In regard to the employees concerned, Ireland has a robust suite of employment rights legislation that offers extensive protection to employees. The staff of the Workplace Relations Commission are available to meet the employees concerned, either individually or collectively, to discuss their employment rights. I urge the employees concerned to make contact with the commission.

I wish to clarify that the Government and I are not in a position to grant any financial aid to the company involved. The World Health Organization has a set of guidelines which state that because tobacco products are lethal, businesses producing them should not be granted incentives to run their operations. The circumstances here are unique to this sector and are not necessarily caused by any enterprise policy failure. It is an outcome of tougher regulations from our health sector to help protect our citizens' health. For this reason, Enterprise Ireland is not in a position to support the company concerned. In regard to providing assistance for the company concerned, I will make sure that Enterprise Ireland and IDA Ireland support the Westmeath region.

In terms of job creation in the midlands, and in Mullingar in particular, Enterprise Ireland supports entrepreneurs who are setting up start-up companies in manufacturing and internationally traded services. Enterprise Ireland is also focused on the creation of new jobs through continuing to work with established companies in its client portfolio in the midlands. In addition to marketing Mullingar and the midlands for new investment, IDA Ireland works with its existing client companies in the area with a view to encouraging them to grow and embed their business. IDA Ireland has been working towards targets set out in its strategy "Winning -Foreign Direct Investment 2015-2019". For the first time, ambitious investment targets have been set on a regional basis whereby the agency aims to increase the level of investment by between 30% and 40% in each region.

The work by Enterprise Ireland and IDA Ireland is part of a wider Government push to create employment across the regions. My Department has published eight regional action plans for jobs, including a plan for the midlands. The core objective of the action plan for jobs for the midland region is to support the creation of an extra 14,200 jobs by 2020 through the delivery of 119 actions focusing on increasing the number of start-ups and developing the capacity of existing enterprises. These actions include the establishment of a manufacturing technologies campus and a series of measures, delivered through Enterprise Ireland and the local enterprise offices, LEOs, to promote 25% more start-ups, including extra funding, mentoring programmes and new incubator space for entrepreneurs such as the Junction in Tullamore, which I visited recently.

I have three more pages. They might be included in the record.

The Minister can come in again.

Something must be done about a task force for Mullingar because it has been bypassed on too many occasions. This facility is profitable so I do not know how the company could be seeking finance. SIPTU's intention is to initially try to preserve as many of the jobs as possible and I support it wholeheartedly in this approach.
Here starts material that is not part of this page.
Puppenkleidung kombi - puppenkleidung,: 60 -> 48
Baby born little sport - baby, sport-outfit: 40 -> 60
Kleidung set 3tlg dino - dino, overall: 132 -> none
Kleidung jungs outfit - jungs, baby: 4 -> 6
Why was there an effort to restructure the plant, with some voluntary redundancies leading to a certain amount of downsizing? Why did the company not take steps to modify the machinery and equipment - much of which was set up for producing cigarette packs and rolls below 30g - and adapt it to deal with the minimum pack size of 30g? The company had three years to adjust and invest. Why did it not do that?

I researched the closure of the Imperial production plants and distribution hubs in Nottingham and Nantes. They are now moving to Germany and Poland, which are in the EU so the tobacco directive applies there. I have to question this. I note from the statement by the company announcing the closure of its Mullingar plant that its remaining production from Mullingar will transfer to another of its manufacturing sites in the Netherlands. The latter is not in Asia or the USA but right in the heart of Europe. It is relevant to ask whether the company is using the increased EU regulations as a cover or a ploy to shut this factory. It is a question that affects the staff and they deserve to have it answered.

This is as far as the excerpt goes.